Down‐regulation of drs mRNA in Colorectal Neoplasms

Abstract

The drs gene was originally isolated as a transformation suppressor gene against the v‐src oncogene. Expression of drs mRNA is down‐regulated by retroviral oncogenes such as v‐src and v‐K‐ras in the rat cell line F2408. Expression of drs mRNA is also markedly reduced in a variety of human cancer cell lines, including those of carcinomas of the colon, bladder, and ovary, suggesting that down‐regulation of drs mRNA is correlated with the development of human cancers.
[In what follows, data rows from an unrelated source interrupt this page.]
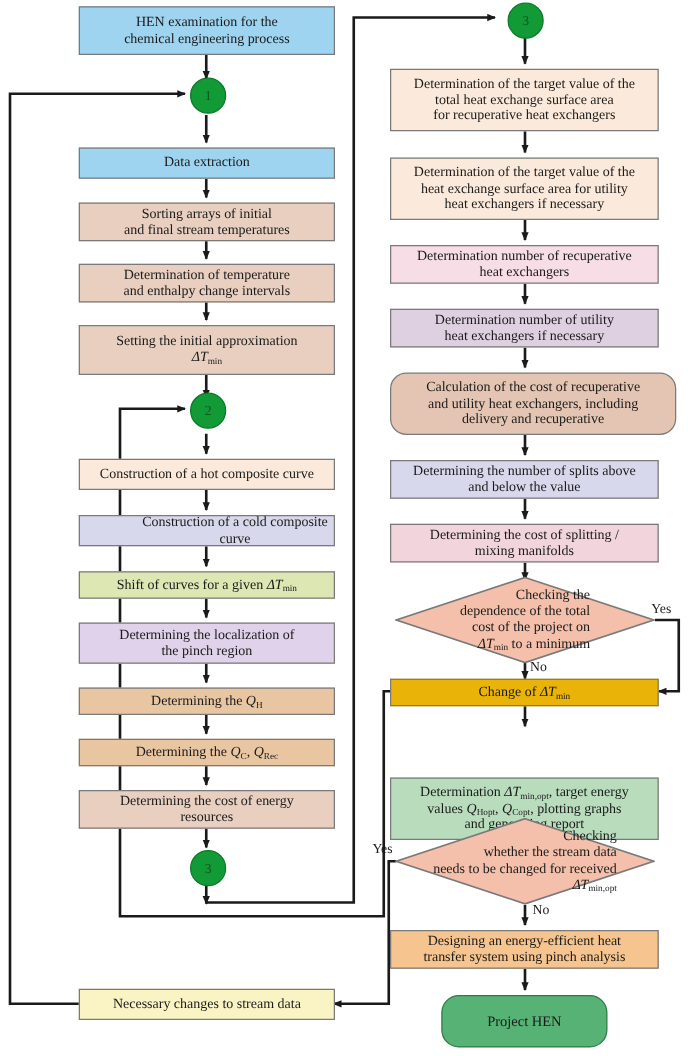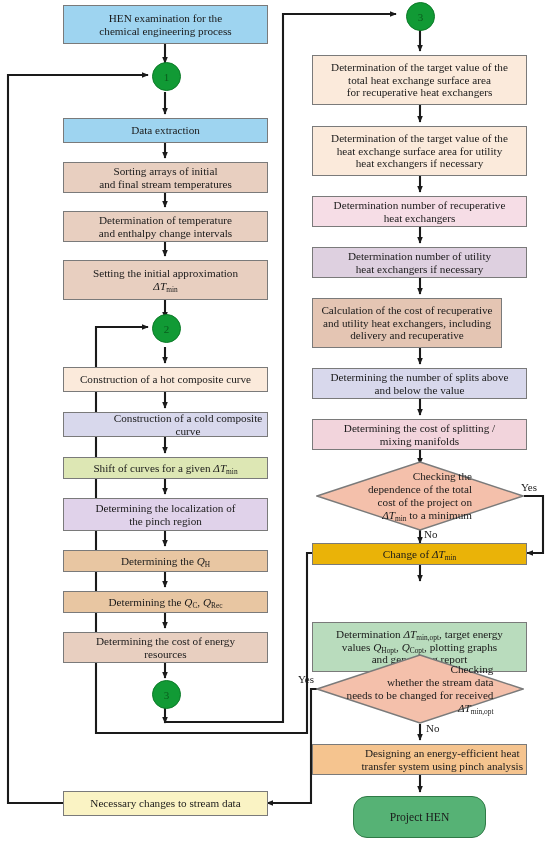--- a/index.html
+++ b/index.html
@@ -214,7 +214,7 @@
     </span>
   </div>
 
-  <div class="node" style="left:312px;top:298px;width:190px;height:50px;background:#e4c5b3;">
+  <div class="node" style="left:312px;top:298px;width:229px;height:50px;background:#e4c5b3;border-radius:13px;">
     <span class="t">
       <span>Calculation of the cost of recuperative</span><br>
       <span>and utility heat exchangers, including</span><br>

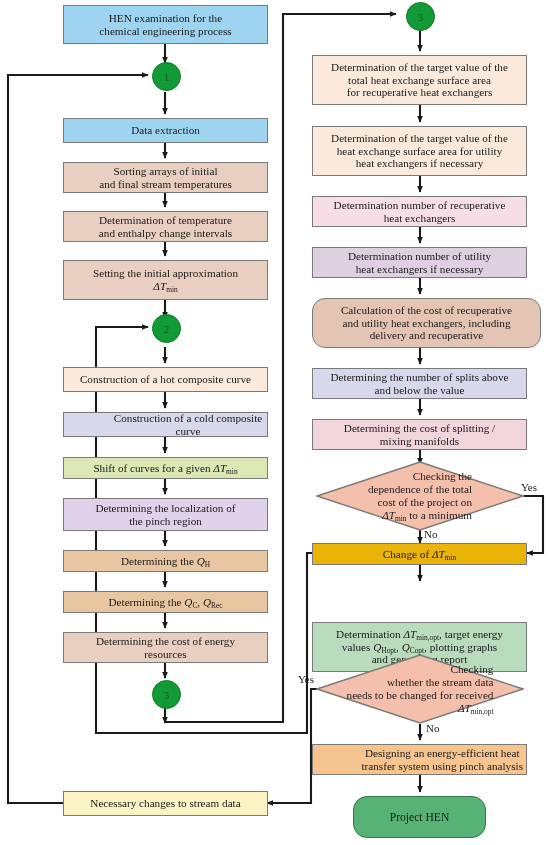--- a/index.html
+++ b/index.html
@@ -284,7 +284,7 @@
   <div class="lbl" style="left:298px;top:673px;">Yes</div>
   <div class="lbl" style="left:426px;top:722px;">No</div>
 
-  <div class="node" style="left:312px;top:744px;width:215px;height:31px;background:#f5c48f;justify-content:flex-end;">
+  <div class="node" style="left:312px;top:744px;width:215px;height:31px;background:#f5c48f;">
     <span class="t">
       <span>Designing an energy-efficient heat</span><br>
       <span>transfer system using pinch analysis</span>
To clarify the correlation between down‐regulation of the drs gene and malignant tumor formation in human colorectal neoplasms, we examined expression of drs mRNA in a variety of colon cancer tissues by in situ hybridization. A total of 53 morphologically distinct neoplastic specimens were divided into the following five groups according to morphology: low and high grade adenoma in 7 and 12 cases, respectively (groups A, B), protruded‐type carcinoma in 16 (group C), superficial‐type carcinoma with an adenomatous component in 10 (group D) or superficial‐type carcinomas without any adenomatous component in 8 (group E). Expression of drs mRNA was detected in normal mucosa, low‐grade adenoma and most superficial‐type carcinomas without any adenomatous component. On the other hand, the rate of drs mRNA expression was significantly lower in protruded‐type adenocarcinoma and superficial‐type carcinoma with an adenomatous component. Our results indicate that down‐regulation of drs mRNA is closely correlated with carcinomas which arise from adenomatous polyps in the course of the adenoma‐carcinoma sequence, but that most carcinomas arising de novo are independent of the tumor suppressor function of the drs gene.